**Requirement:**
Note how many lines in the material have "left", and give only that figure.

**Extracted material:**
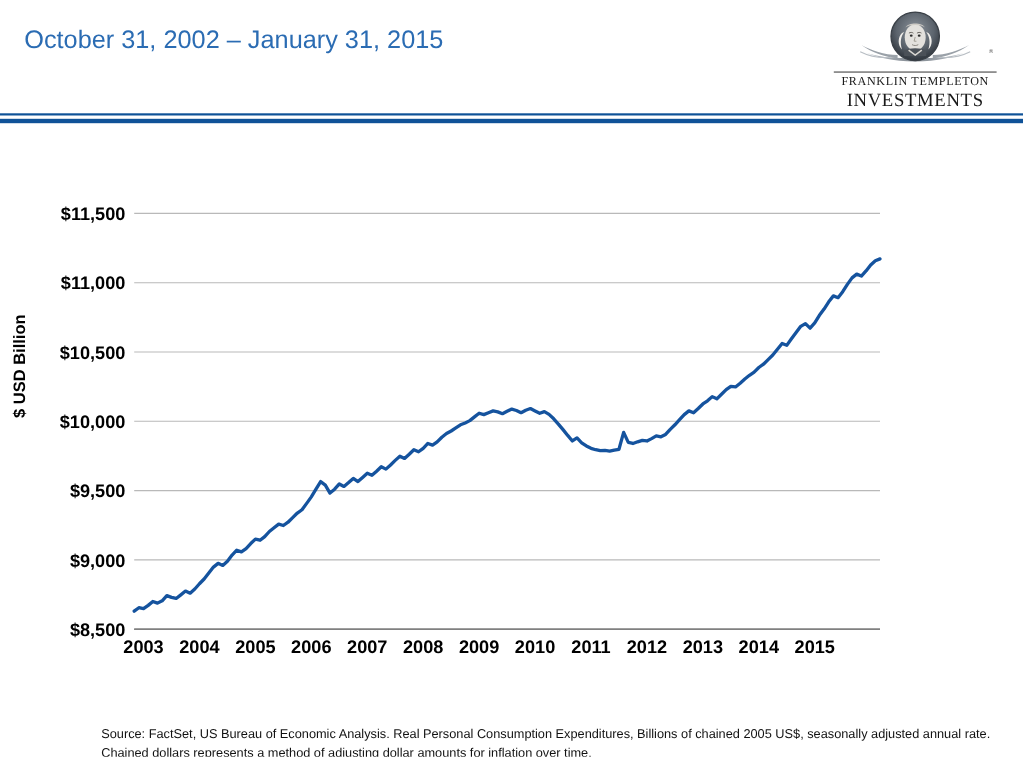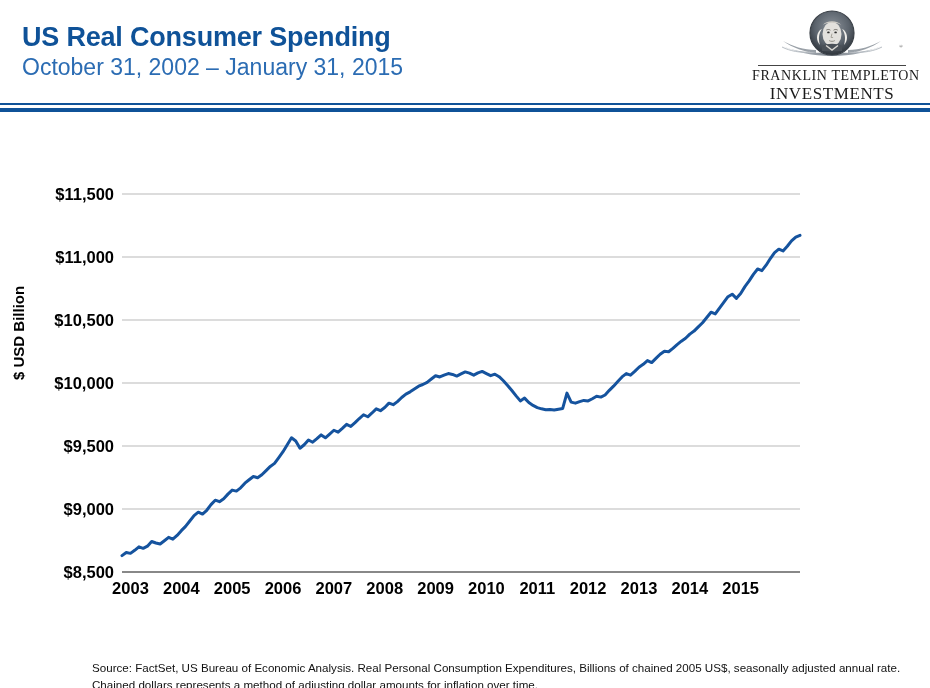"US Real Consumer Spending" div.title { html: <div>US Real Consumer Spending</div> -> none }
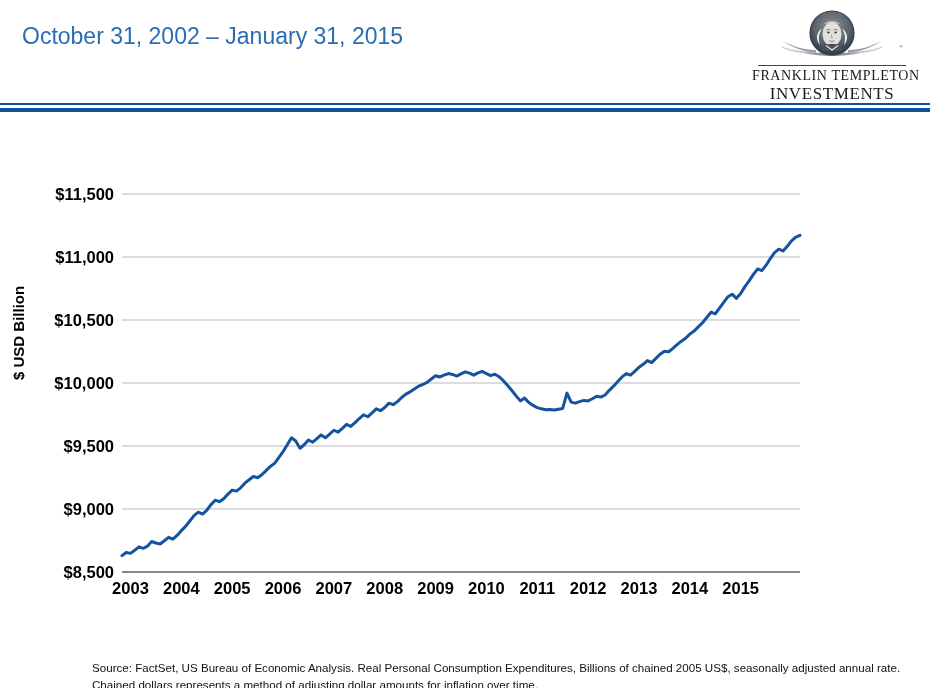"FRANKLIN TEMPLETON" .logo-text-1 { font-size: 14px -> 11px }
* * *
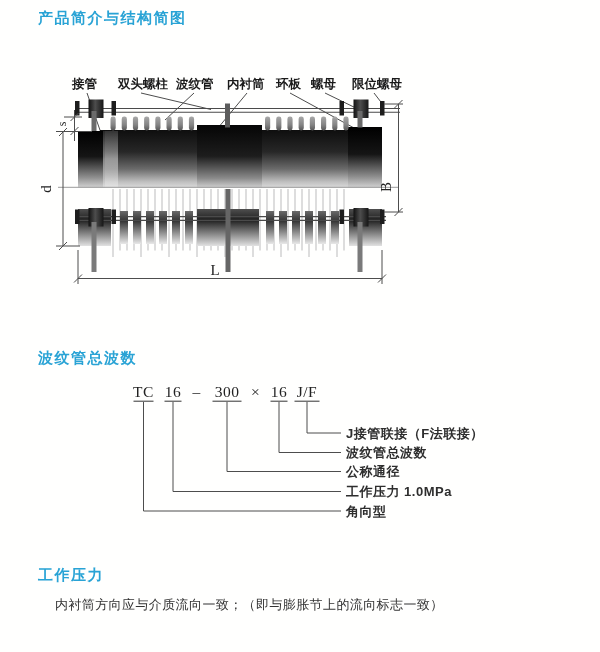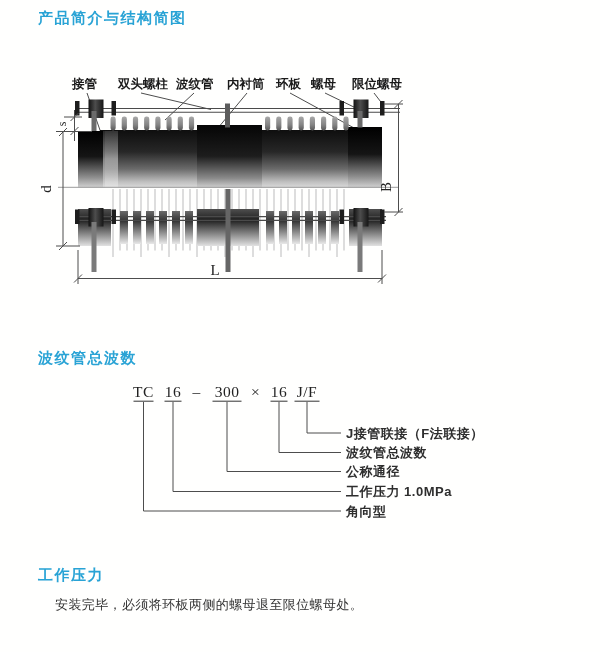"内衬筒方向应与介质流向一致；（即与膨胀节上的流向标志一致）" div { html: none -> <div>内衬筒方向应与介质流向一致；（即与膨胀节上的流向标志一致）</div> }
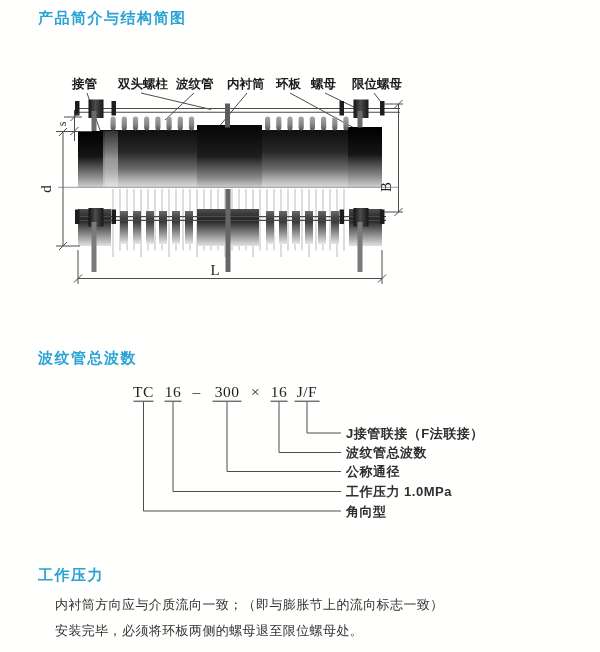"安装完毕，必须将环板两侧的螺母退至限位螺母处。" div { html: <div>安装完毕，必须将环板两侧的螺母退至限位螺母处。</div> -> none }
---
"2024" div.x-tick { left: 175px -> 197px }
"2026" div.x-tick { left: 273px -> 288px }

**Answer space:**
2